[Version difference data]
───

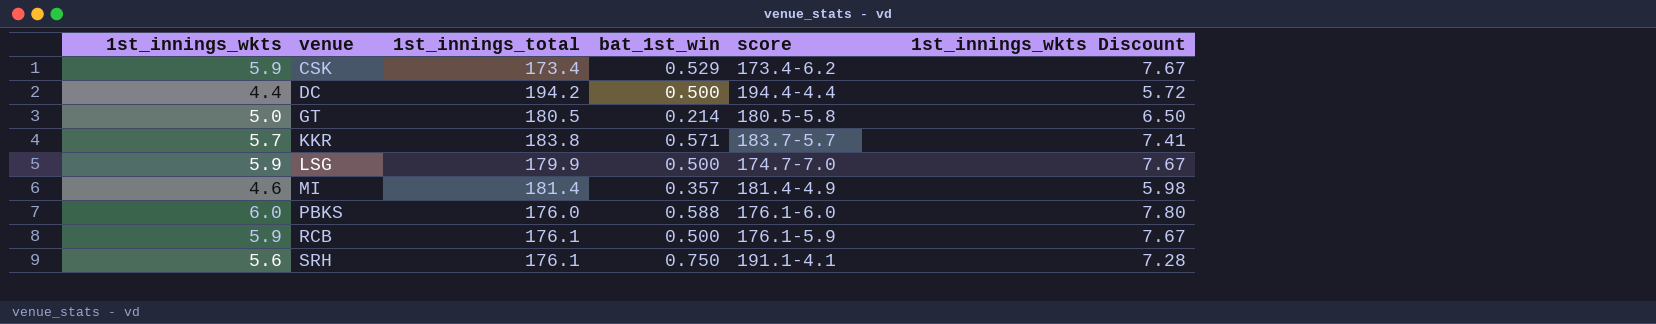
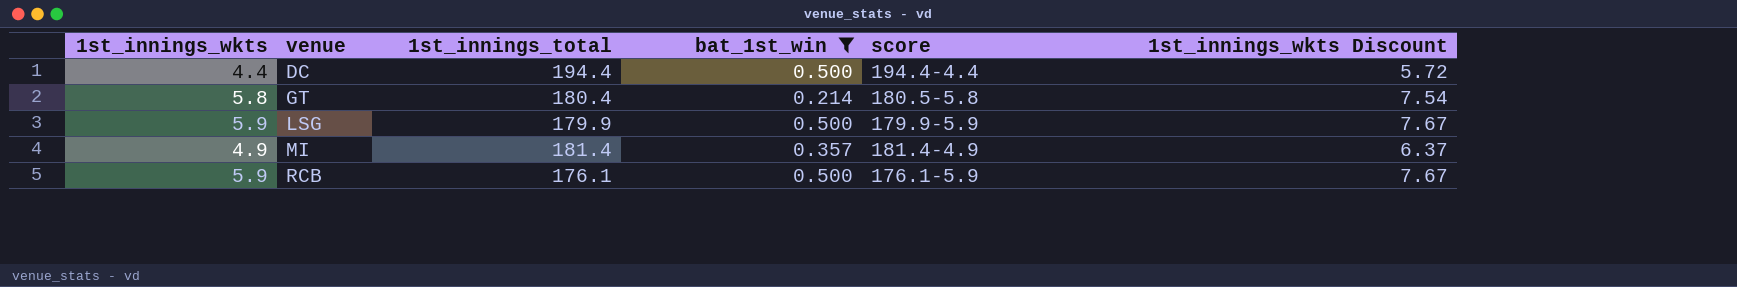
filter: none -> bat_1st_win <= 0.500
DC | 1st_innings_total: 194.2 -> 194.4
GT | 1st_innings_wkts: 5.0 -> 5.8
GT | 1st_innings_total: 180.5 -> 180.4
GT | 1st_innings_wkts Discount: 6.50 -> 7.54
LSG | score: 174.7-7.0 -> 179.9-5.9
MI | 1st_innings_wkts: 4.6 -> 4.9
MI | 1st_innings_wkts Discount: 5.98 -> 6.37

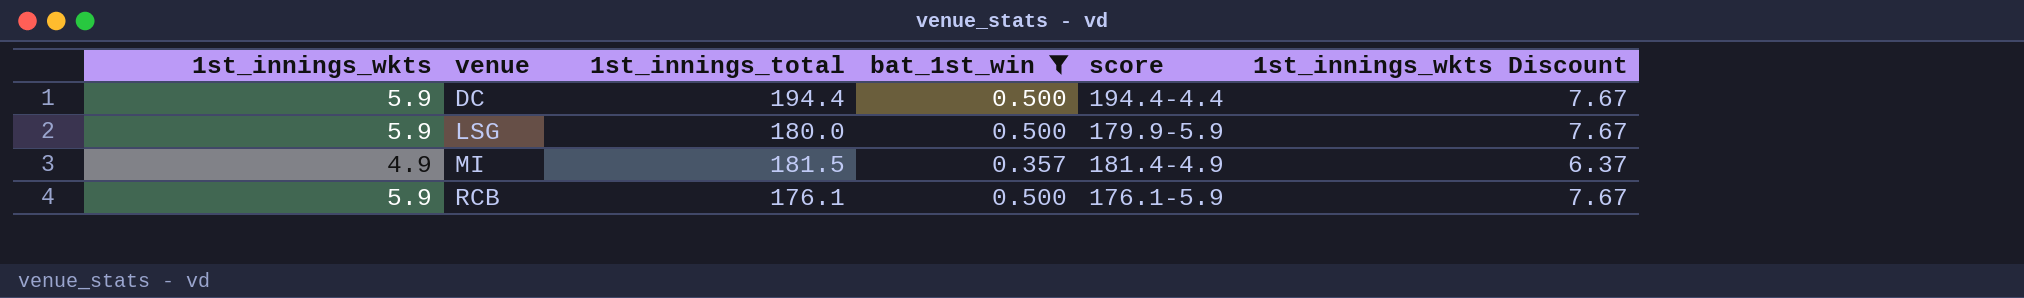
row GT: 5.8 | 180.4 | 0.214 | 180.5-5.8 | 7.54 -> none
DC | 1st_innings_wkts: 4.4 -> 5.9
DC | 1st_innings_wkts Discount: 5.72 -> 7.67
LSG | 1st_innings_total: 179.9 -> 180.0
MI | 1st_innings_total: 181.4 -> 181.5

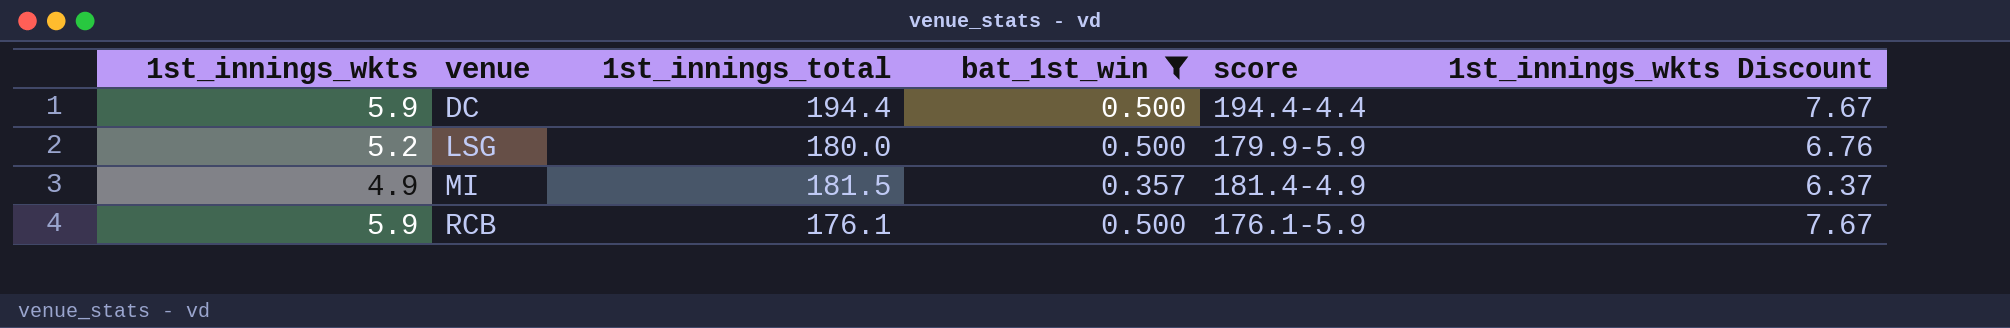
LSG | 1st_innings_wkts: 5.9 -> 5.2
LSG | 1st_innings_wkts Discount: 7.67 -> 6.76

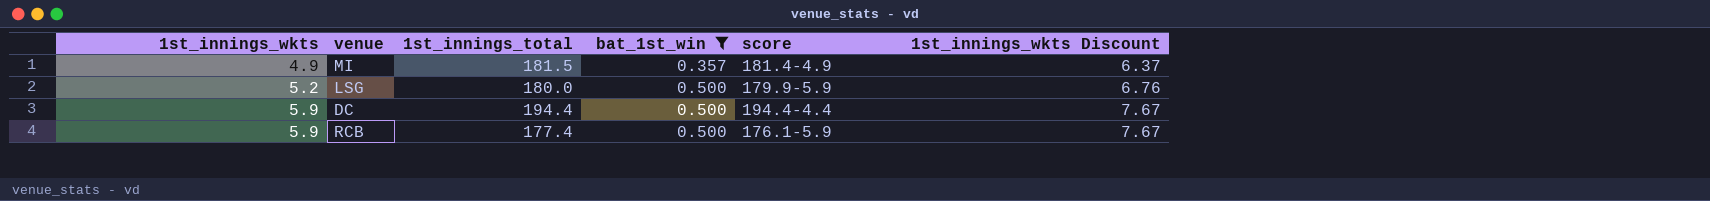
row order: venue ascending -> 1st_innings_wkts ascending
RCB | 1st_innings_total: 176.1 -> 177.4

───

Gather all lines with the string "Discount" from the data.

» **RESULT FOR THIS TASK**:
GT | 1st_innings_wkts Discount: 6.50 -> 7.54
MI | 1st_innings_wkts Discount: 5.98 -> 6.37
DC | 1st_innings_wkts Discount: 5.72 -> 7.67
LSG | 1st_innings_wkts Discount: 7.67 -> 6.76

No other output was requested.